> _What this task involves_
Each entry below is to be given again word for word, with no pictures.

> _Extracted records_
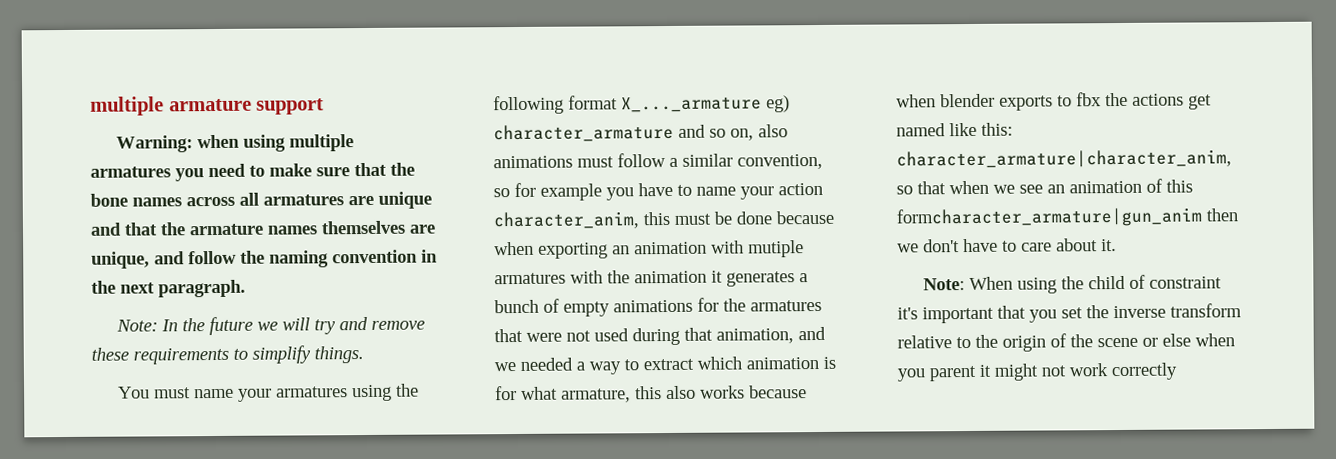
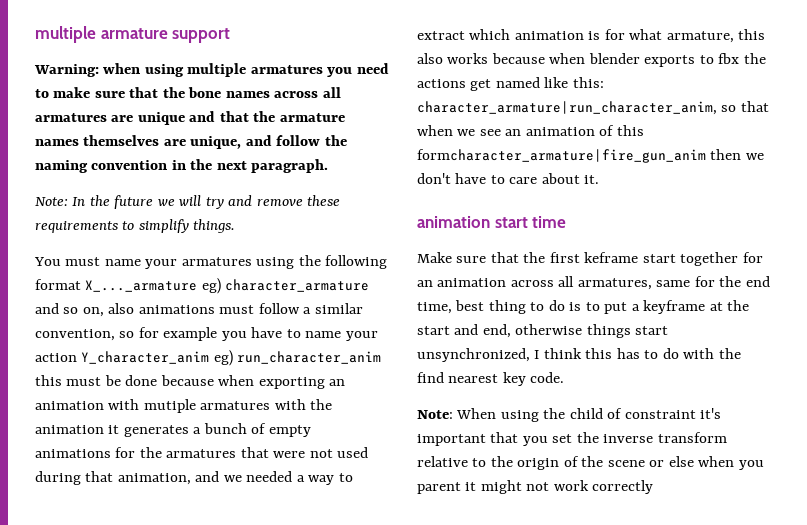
- You must name your armatures using the following format X_..._armature eg) character_armature and so on, also animations must follow a similar convention, so for example you have to name your action character_anim, this must be done because when exporting an animation with mutiple armatures with the animation it generates a bunch of empty animations for the armatures that were not used during that animation, and we needed a way to extract which animation is for what armature, this also works because when blender exports to fbx the actions get named like this:
+ You must name your armatures using the following format X_..._armature eg) character_armature and so on, also animations must follow a similar convention, so for example you have to name your action Y_character_anim eg) run_character_anim this must be done because when exporting an animation with mutiple armatures with the animation it generates a bunch of empty animations for the armatures that were not used during that animation, and we needed a way to extract which animation is for what armature, this also works because when blender exports to fbx the actions get named like this:
- character_armature|character_anim, so that when we see an animation of this formcharacter_armature|gun_anim then we don't have to care about it.
+ character_armature|run_character_anim, so that when we see an animation of this formcharacter_armature|fire_gun_anim then we don't have to care about it.
+ animation start time
+ Make sure that the first keframe start together for an animation across all armatures, same for the end time, best thing to do is to put a keyframe at the start and end, otherwise things start unsynchronized, I think this has to do with the find nearest key code.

> _Expected output_
- You must name your armatures using the following format X_..._armature eg) character_armature and so on, also animations must follow a similar convention, so for example you have to name your action character_anim, this must be done because when exporting an animation with mutiple armatures with the animation it generates a bunch of empty animations for the armatures that were not used during that animation, and we needed a way to extract which animation is for what armature, this also works because when blender exports to fbx the actions get named like this:
+ You must name your armatures using the following format X_..._armature eg) character_armature and so on, also animations must follow a similar convention, so for example you have to name your action Y_character_anim eg) run_character_anim this must be done because when exporting an animation with mutiple armatures with the animation it generates a bunch of empty animations for the armatures that were not used during that animation, and we needed a way to extract which animation is for what armature, this also works because when blender exports to fbx the actions get named like this:
- character_armature|character_anim, so that when we see an animation of this formcharacter_armature|gun_anim then we don't have to care about it.
+ character_armature|run_character_anim, so that when we see an animation of this formcharacter_armature|fire_gun_anim then we don't have to care about it.
+ animation start time
+ Make sure that the first keframe start together for an animation across all armatures, same for the end time, best thing to do is to put a keyframe at the start and end, otherwise things start unsynchronized, I think this has to do with the find nearest key code.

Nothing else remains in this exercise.